* **What to produce**
Nothing outside the range below should be printed. Output exactly the lines from the line with "If story falls" to the line with "Pattern: Workflow variables", both included.

* **Data records**

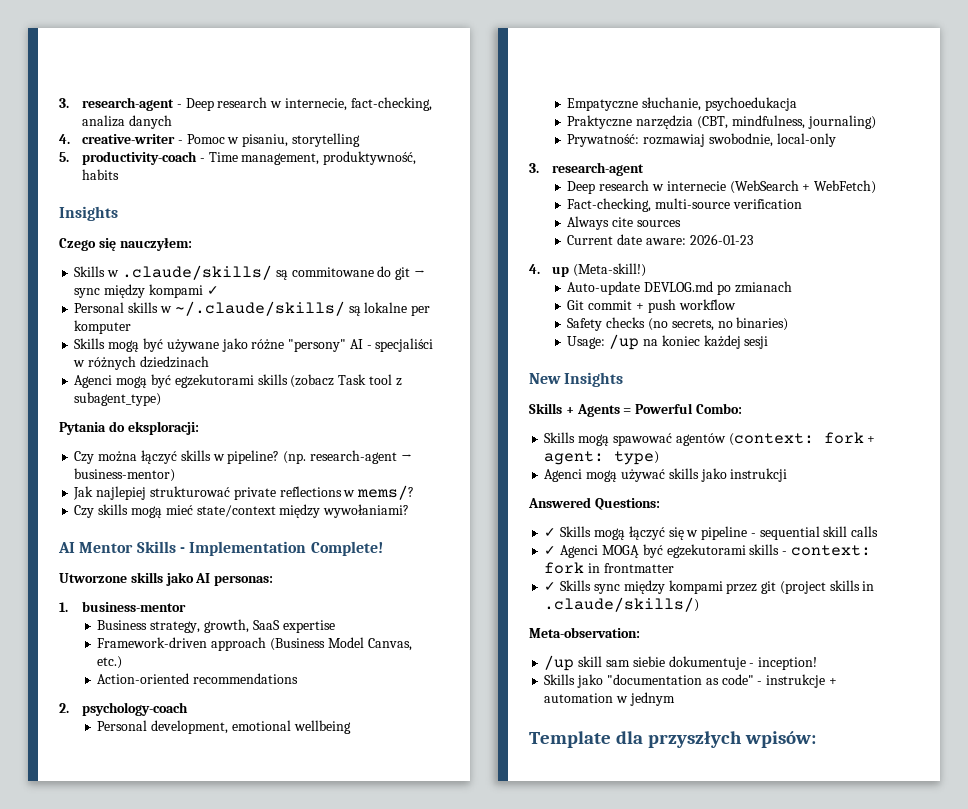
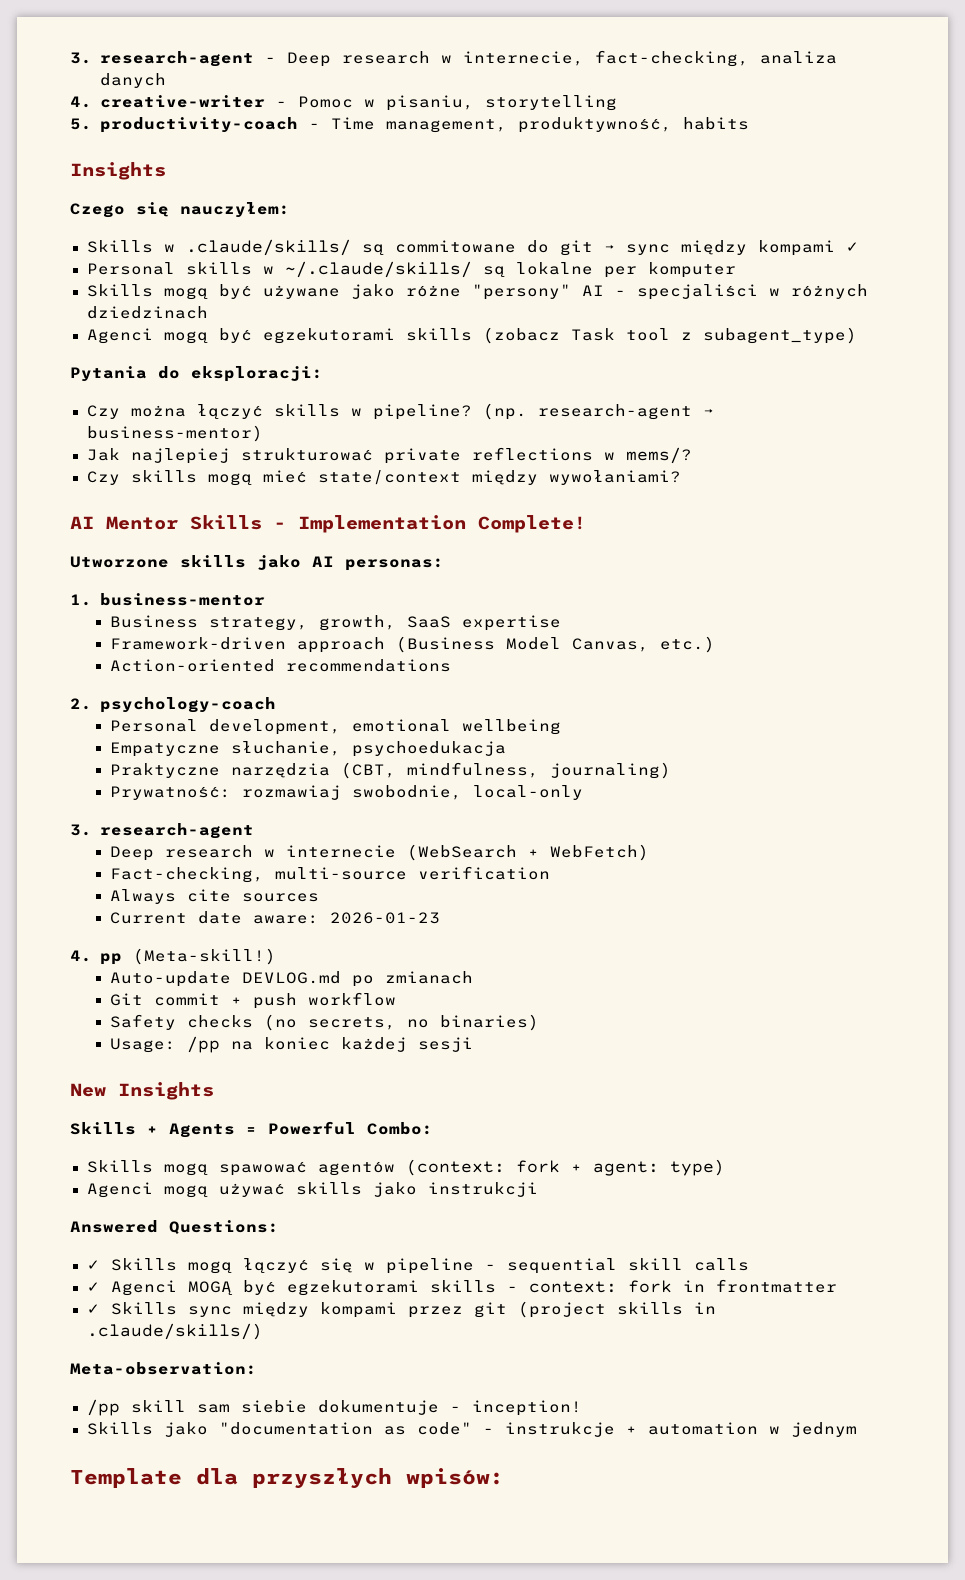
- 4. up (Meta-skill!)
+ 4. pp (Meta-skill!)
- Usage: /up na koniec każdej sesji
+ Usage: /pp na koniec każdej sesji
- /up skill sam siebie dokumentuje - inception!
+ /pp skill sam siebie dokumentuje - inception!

--

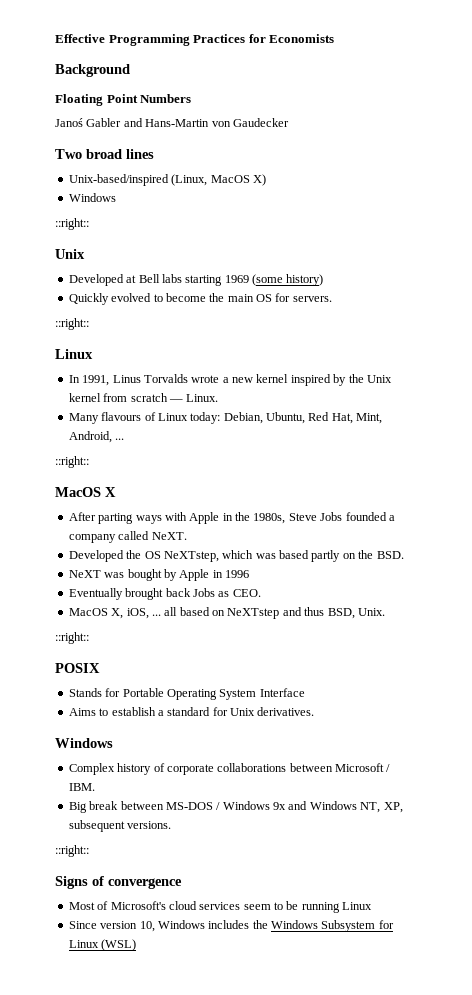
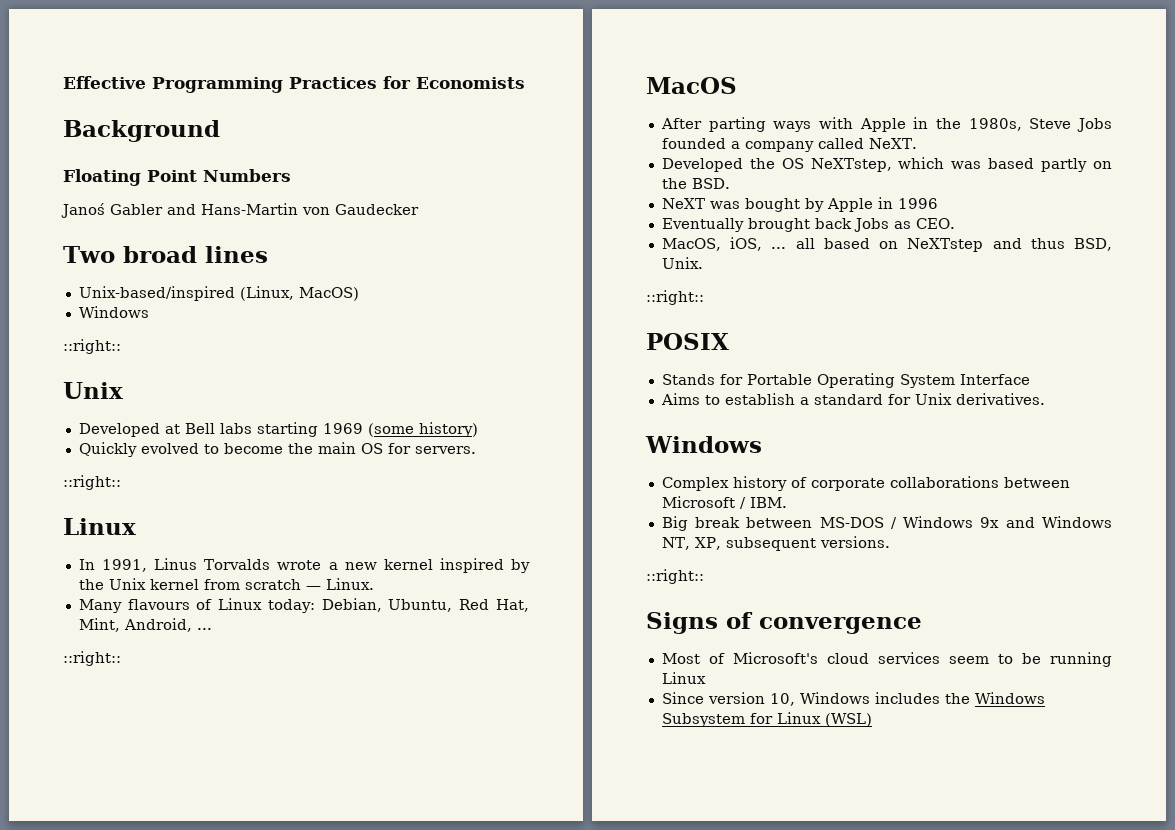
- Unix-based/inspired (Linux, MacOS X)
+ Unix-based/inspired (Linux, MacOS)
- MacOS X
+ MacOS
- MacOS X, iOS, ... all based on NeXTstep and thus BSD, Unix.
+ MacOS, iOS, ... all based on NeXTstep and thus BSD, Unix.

==

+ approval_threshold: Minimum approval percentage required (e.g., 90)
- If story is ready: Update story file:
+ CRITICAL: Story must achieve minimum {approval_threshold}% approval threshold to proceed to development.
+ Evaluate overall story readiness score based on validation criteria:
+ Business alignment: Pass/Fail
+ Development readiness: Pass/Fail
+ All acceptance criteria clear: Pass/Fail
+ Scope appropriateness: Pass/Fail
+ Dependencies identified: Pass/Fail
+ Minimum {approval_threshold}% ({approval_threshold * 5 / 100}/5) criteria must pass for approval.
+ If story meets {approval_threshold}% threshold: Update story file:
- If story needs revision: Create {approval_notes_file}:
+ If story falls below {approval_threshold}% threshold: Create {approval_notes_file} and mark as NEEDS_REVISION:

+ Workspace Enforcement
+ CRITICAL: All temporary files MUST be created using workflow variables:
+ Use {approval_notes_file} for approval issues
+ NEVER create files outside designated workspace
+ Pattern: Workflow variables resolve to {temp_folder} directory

* **Solution below**
+ If story falls below {approval_threshold}% threshold: Create {approval_notes_file} and mark as NEEDS_REVISION:

+ Workspace Enforcement
+ CRITICAL: All temporary files MUST be created using workflow variables:
+ Use {approval_notes_file} for approval issues
+ NEVER create files outside designated workspace
+ Pattern: Workflow variables resolve to {temp_folder} directory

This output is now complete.